TASK BRIEF —
Look through the records below and give the number of lines holding the string "letter", nothing more.
---------- INPUT DATA ----------
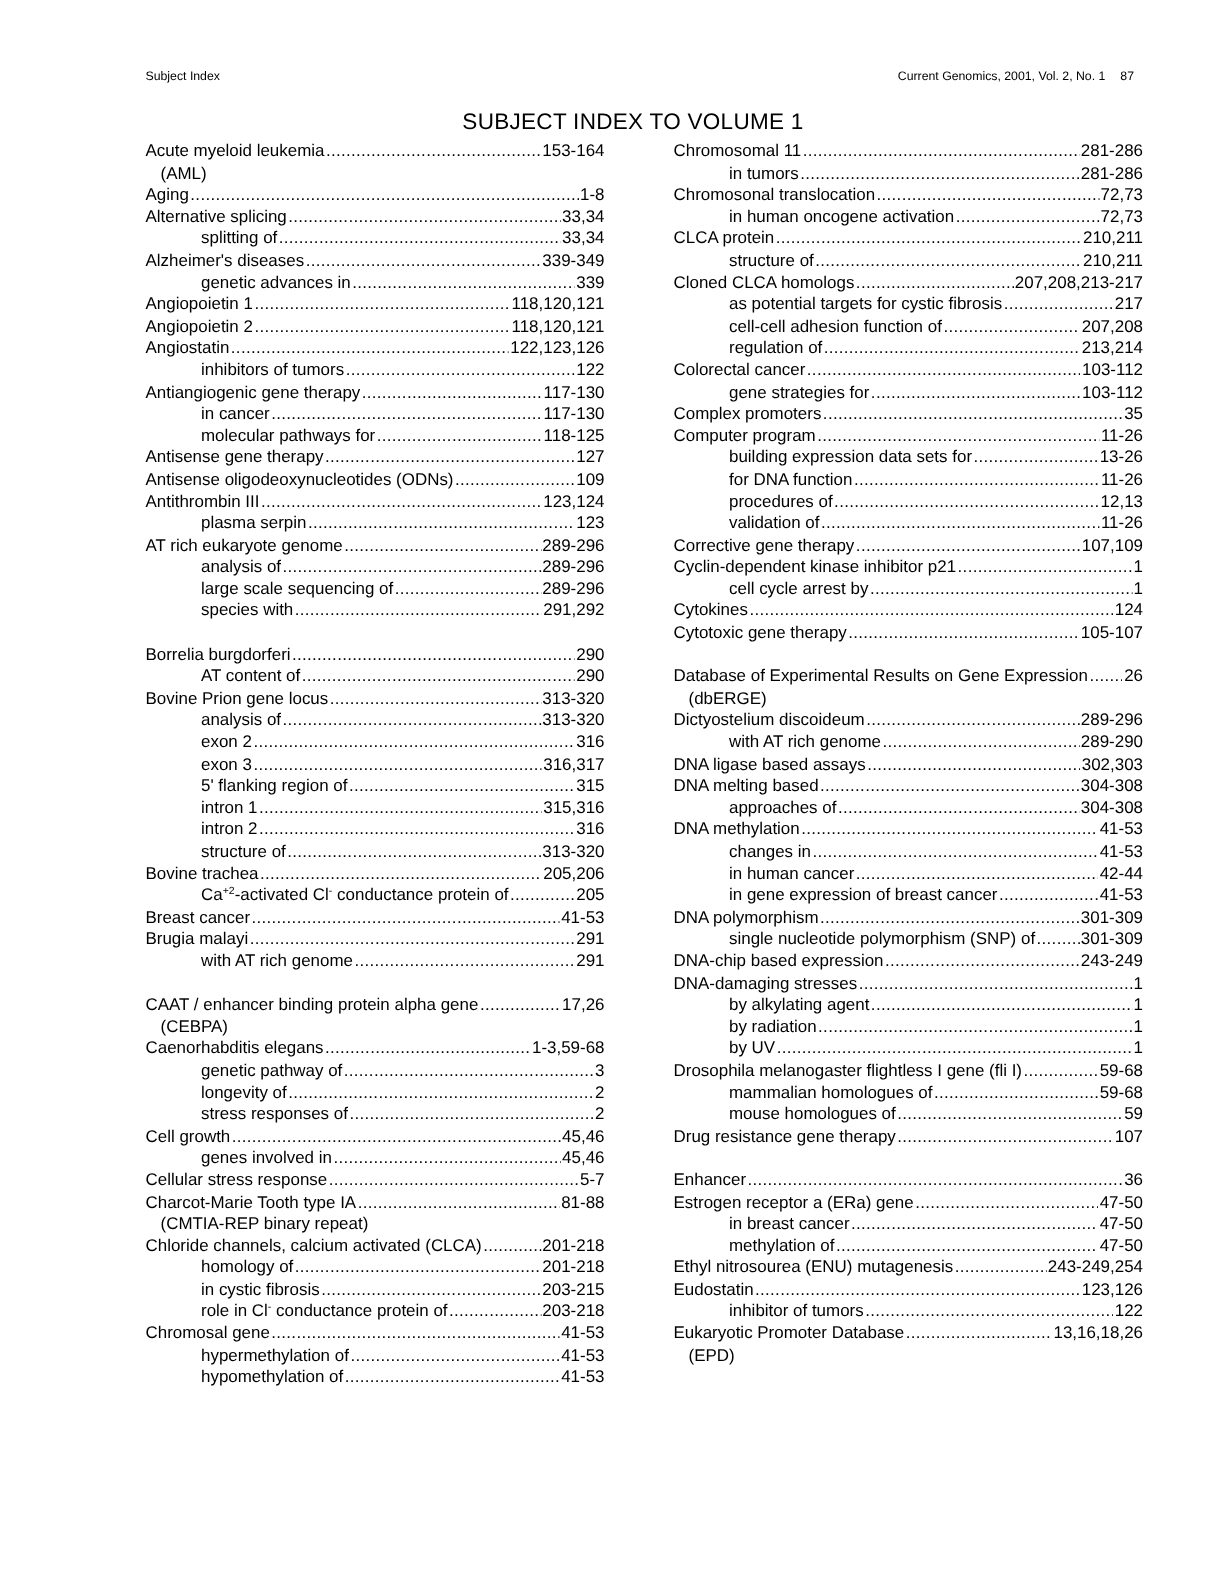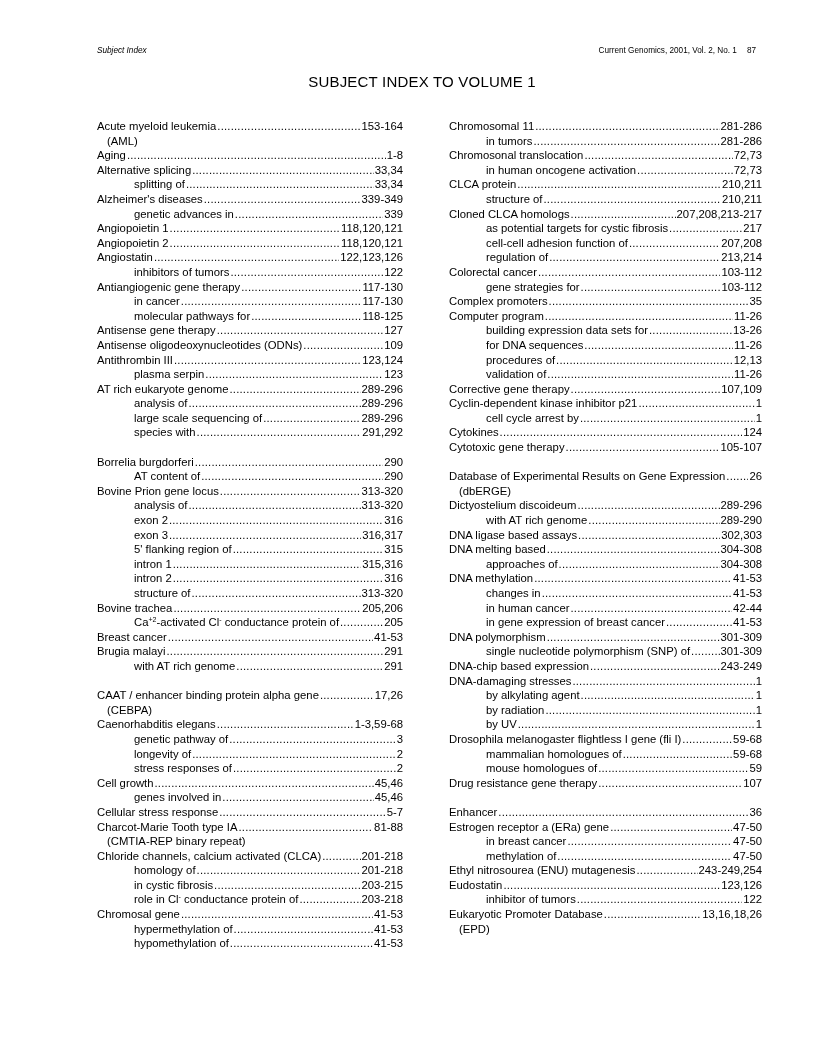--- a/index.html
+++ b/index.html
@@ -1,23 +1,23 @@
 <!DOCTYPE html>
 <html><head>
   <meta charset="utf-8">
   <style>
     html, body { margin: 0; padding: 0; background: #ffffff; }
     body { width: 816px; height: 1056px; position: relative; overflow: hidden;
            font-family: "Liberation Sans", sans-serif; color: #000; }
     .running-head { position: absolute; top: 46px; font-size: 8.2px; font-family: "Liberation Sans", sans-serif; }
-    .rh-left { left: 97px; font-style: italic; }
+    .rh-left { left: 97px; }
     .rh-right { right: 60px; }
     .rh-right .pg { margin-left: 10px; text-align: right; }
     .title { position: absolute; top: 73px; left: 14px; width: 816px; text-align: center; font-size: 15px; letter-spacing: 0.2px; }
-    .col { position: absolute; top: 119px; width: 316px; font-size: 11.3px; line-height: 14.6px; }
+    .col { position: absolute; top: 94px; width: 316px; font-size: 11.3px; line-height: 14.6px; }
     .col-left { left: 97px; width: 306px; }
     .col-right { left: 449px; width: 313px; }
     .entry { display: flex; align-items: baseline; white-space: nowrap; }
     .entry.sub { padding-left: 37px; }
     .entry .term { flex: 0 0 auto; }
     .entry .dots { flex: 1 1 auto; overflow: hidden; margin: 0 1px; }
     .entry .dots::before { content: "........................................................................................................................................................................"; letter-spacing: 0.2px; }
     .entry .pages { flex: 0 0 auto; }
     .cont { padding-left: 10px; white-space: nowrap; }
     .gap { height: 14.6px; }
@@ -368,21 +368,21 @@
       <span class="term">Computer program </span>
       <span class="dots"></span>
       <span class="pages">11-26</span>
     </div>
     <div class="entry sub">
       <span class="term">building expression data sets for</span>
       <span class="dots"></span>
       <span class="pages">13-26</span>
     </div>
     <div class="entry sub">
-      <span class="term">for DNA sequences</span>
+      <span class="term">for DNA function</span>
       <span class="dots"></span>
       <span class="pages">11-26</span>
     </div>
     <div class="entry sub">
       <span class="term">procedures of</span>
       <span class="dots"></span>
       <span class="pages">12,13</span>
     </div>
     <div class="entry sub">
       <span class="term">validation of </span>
----------
RESPONSE TO THIS TASK —
2